The methods described herein may be performed by software in machine readable form on a tangible storage medium e.g. in the form of a computer program comprising computer program code means adapted to perform all the steps of any of the methods described herein when the program is run on a computer and where the computer program may be embodied on a computer readable medium. Examples of tangible storage media include computer storage devices comprising computer-readable media such as disks, thumb drives, memory etc. and do not include propagated signals. Propagated signals may be present in a tangible storage media, but propagated signals per se are not examples of tangible storage media. The software can be suitable for execution on a parallel processor or a serial processor such that the method steps may be carried out in any suitable order, or simultaneously.
This acknowledges that software can be a valuable, separately tradable commodity. It is intended to encompass software, which runs on or controls “dumb” or standard hardware, to carry out the desired functions. It is also intended to encompass software which “describes” or defines the configuration of hardware, such as HDL (hardware description language) software, as is used for designing silicon chips, or for configuring universal programmable chips, to carry out desired functions.
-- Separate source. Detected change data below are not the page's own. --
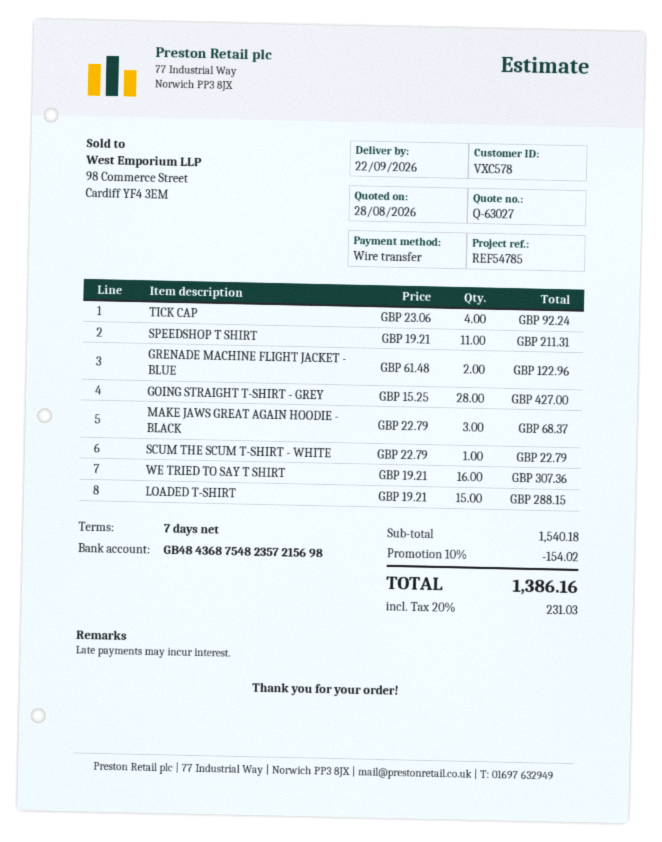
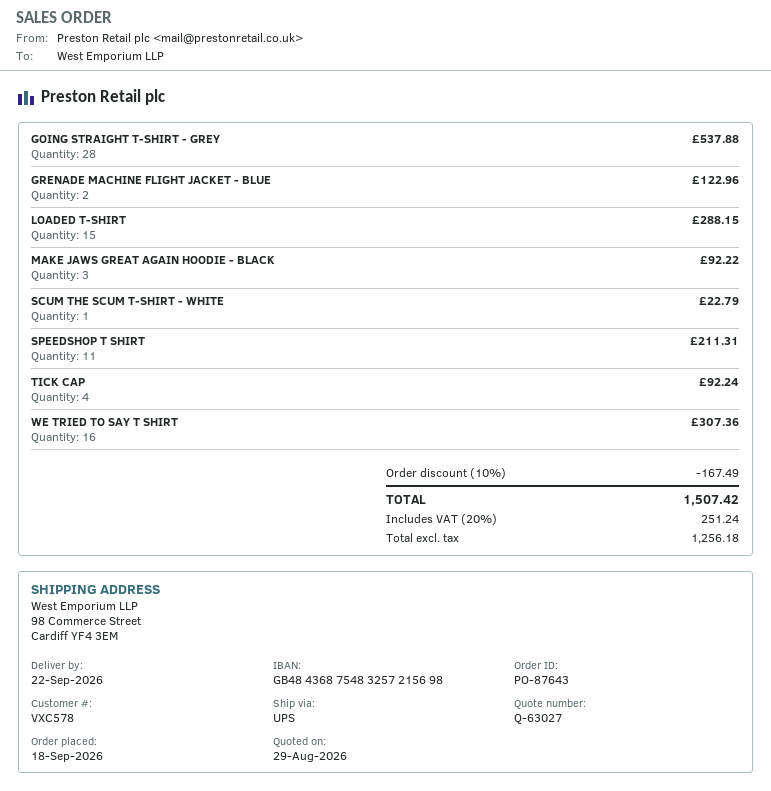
quote date: 2026-08-28 -> 2026-08-29
bank account: GB48436875482357215698 -> GB48436875483257215698
GOING STRAIGHT T-SHIRT - GREY: 28 for 427.00 -> 28 for 537.88
MAKE JAWS GREAT AGAIN HOODIE - BLACK: 3 for 68.37 -> 3 for 92.22
discount: 10% = 154.02 -> 10% = 167.49
tax: 20% = 231.03 -> 20% = 251.24
total: 1386.16 -> 1507.42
Those skilled in the art will realize that storage devices utilized to store program instructions can be distributed across a network. For example, a remote computer may store an example of the process described as software. A local or terminal computer may access the remote computer and download a part or all of the software to run the program. Alternatively, the local computer may download pieces of the software as needed, or execute some software instructions at the local terminal and some at the remote computer (or computer network). Those skilled in the art will also realize that by utilizing conventional techniques known to those skilled in the art that all, or a portion of the software instructions may be carried out by a dedicated circuit, such as a DSP, programmable logic array, or the like.
Alternatively, or in addition, the functionality described herein can be performed, at least in part, by one or more hardware logic components. For example, and without limitation, illustrative types of hardware logic components that can be used include Field-programmable Gate Arrays (FPGAs), Application-specific Integrated Circuits (ASICs), Application-specific Standard Products (ASSPs), System-on-a-chip systems (SOCs), Complex Programmable Logic Devices (CPLDs), and the like.
Any range or device value given herein may be extended or altered without losing the effect sought, as will be apparent to the skilled person.
Although the subject matter has been described in language specific to structural features and/or methodological acts, it is to be understood that the subject matter defined in the appended claims is not necessarily limited to the specific features or acts described above. Rather, the specific features and acts described above are disclosed as example forms of implementing the claims, and other equivalent features and acts are intended to be within the scope of the claims.
It will be understood that the benefits and advantages described above may relate to one embodiment or may relate to several embodiments. The embodiments are not limited to those that solve any or all of the stated problems or those that have any or all of the stated benefits and advantages. It will further be understood that reference to ‘an’ item refers to one or more of those items.
The steps of the methods described herein may be carried out in any suitable order, or simultaneously where appropriate. Additionally, individual blocks may be deleted from any of the methods without departing from the spirit and scope of the subject matter described herein. Aspects of any of the examples described above may be combined with aspects of any of the other examples described to form further examples without losing the effect sought.
The term ‘comprising’ is used herein to mean including the method blocks or elements identified, but that such blocks or elements do not comprise an exclusive list and a method or apparatus may contain additional blocks or elements.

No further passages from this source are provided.